Japan enacted and promulgated the fiscal 2026 tax amendments as Law No. 12 on March 31, but the crypto provisions are dormant until the FIEA trigger is satisfied. The Ministry of Finance framework also requires businesses to provide tax authorities with customer identities, My Number, and transaction details by Jan 31 after the trade year.

What the FIEA shift actually changes

The reform moves crypto transaction regulation from the Payment Services Act to FIEA. Crypto remains legally distinct from securities, but it gains a securities-market-style compliance framework. That includes disclosure, registration, asset screening, custody, customer safeguards, and insider-trading controls for crypto sales, issuer-controlled token offerings, and borrowing.

The timing isn't great for exchanges that hoped for a quicker tax cut — but the structural shift is bigger than a single rate. It signals that Tokyo sees crypto as an asset class warranting capital-market discipline, not just a payment method.

XRP's home-field advantage

XRP dominates Japan's cash inflows with $21.7 billion in JPY on-ramp volume and SBI's remittance infrastructure. The new tax regime could lock that advantage further, since registered businesses handling eligible tokens on the official register are the only ones where the 20% rate applies.
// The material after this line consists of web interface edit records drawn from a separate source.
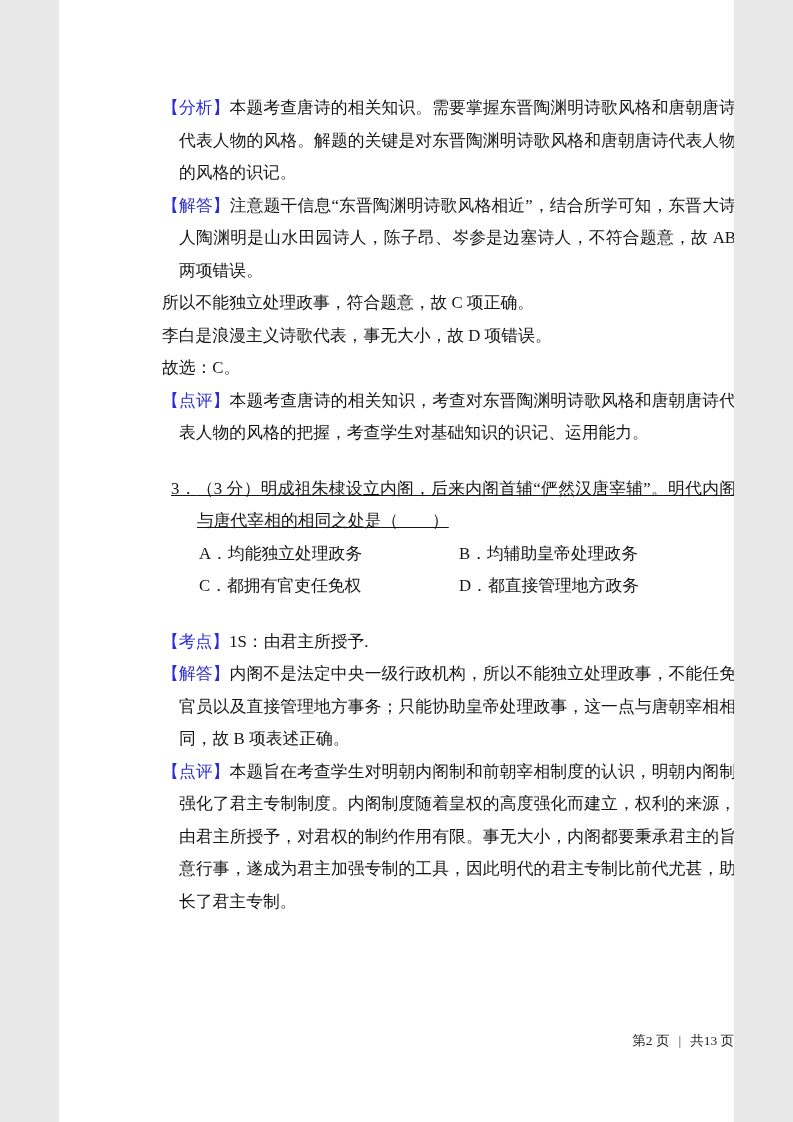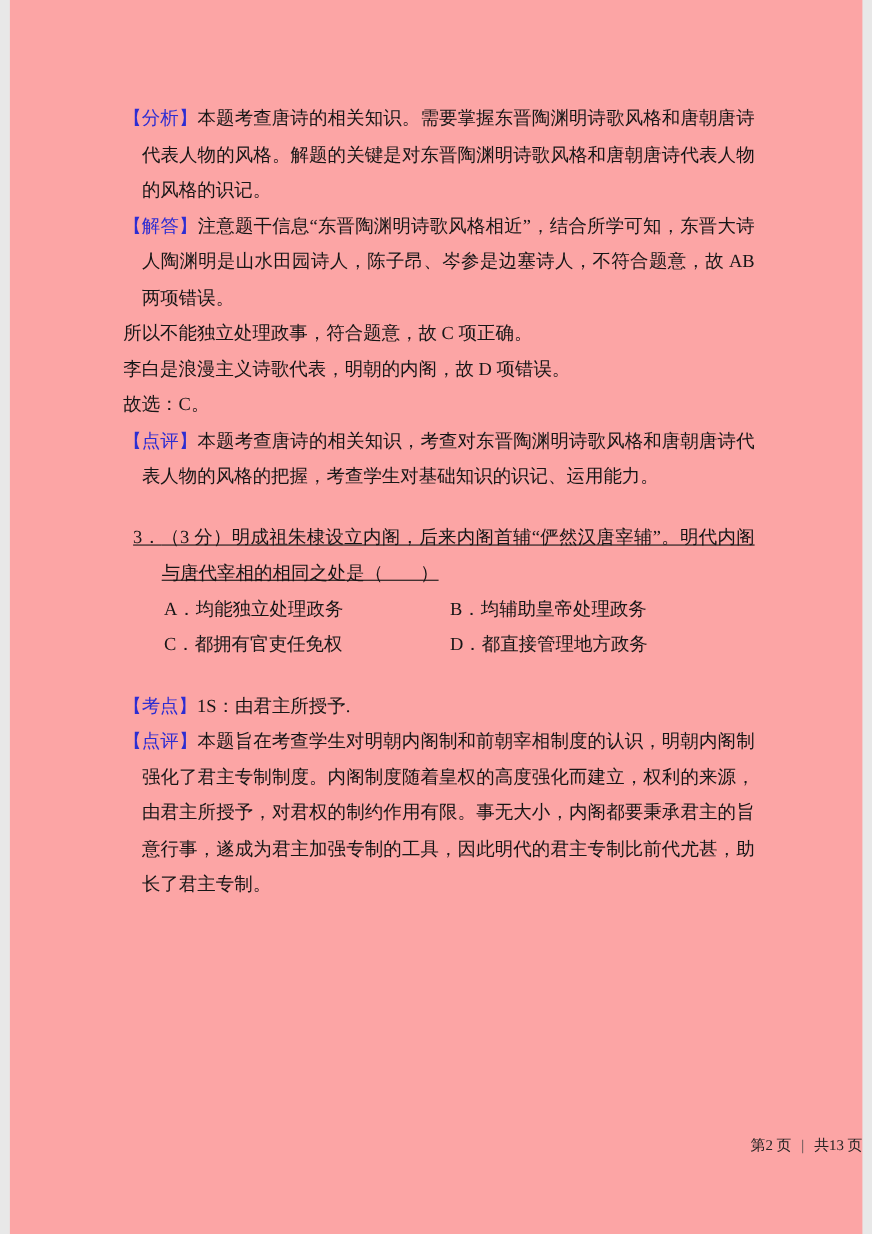"【分析】本题考查唐诗的相关知识。需要掌握东晋陶渊明诗歌风格和唐朝唐诗代表人物的风" .page { background: #fca5a5 -> #ffffff; width: 775px -> 675px }
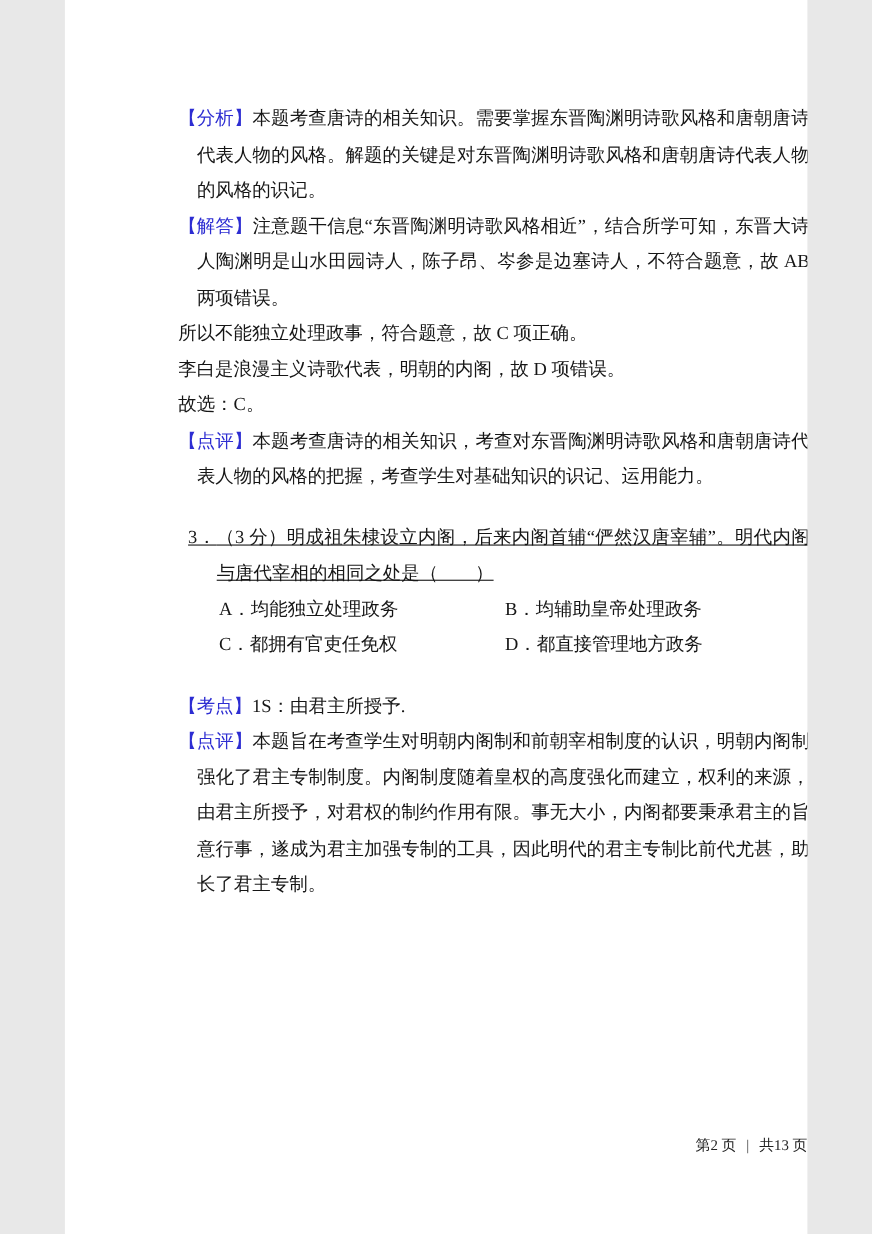"李白是浪漫主义诗歌代表，明朝的内阁，故 D 项错误。" p.para { text: 明朝的内阁 -> 事无大小 }
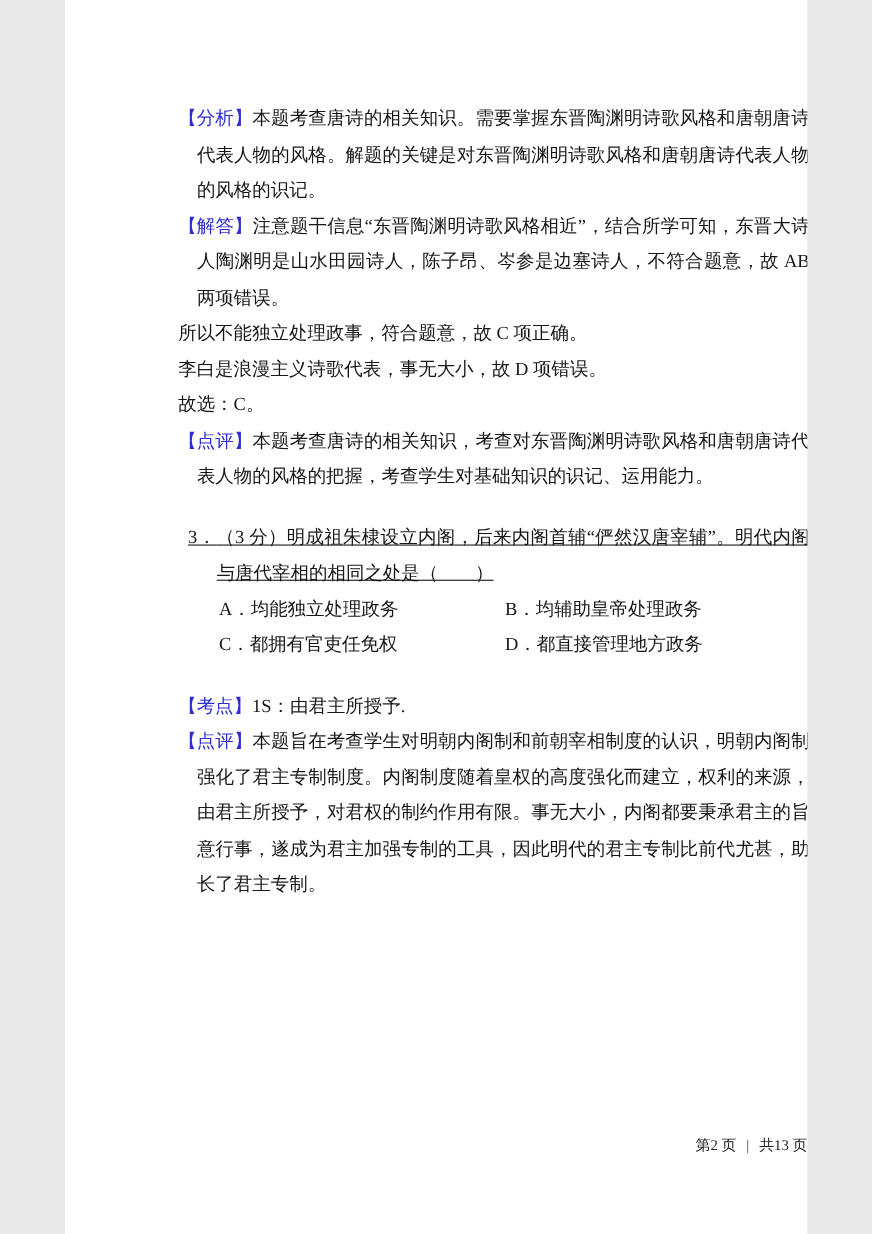"【解答】内阁不是法定中央一级行政机构，所以不能独立处理政事，不能任免官员以及直接" p.para { html: none -> <p><span>【解答】</span><span>内阁不是法定中央一级行政机构，所以不能独立处理政事，不能任免官员以及直接管理地方事务；只能协助皇帝处理政事，这一点与唐朝宰相相同，故 B 项表述正确。</span></p> }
Ripple's network already has deep ties to Japanese banking via SBI Holdings, and the regulatory clarity may reinforce that position.

No spot Bitcoin ETF — yet

The reform may allow crypto investment trusts, but that requires a separate amendment to the Investment Trusts Act enforcement order. No spot Bitcoin ETF is approved. The FSA stated in October 2025 that domestic crypto ETFs were barred under the previous framework; sponsors must clear product and listing reviews after implementing rules define the new route. That work hasn't started.

What comes next: the Cabinet Office must issue the enforcement order for the FIEA provisions. That order sets the tax timeline. Industry watchers expect the order within months, but the government hasn't signaled a preference for 2026 or 2027 enforcement. The unresolved question is whether the Finance Ministry will prioritize the 20% rate quickly or let the new compliance framework settle before flipping the tax switch.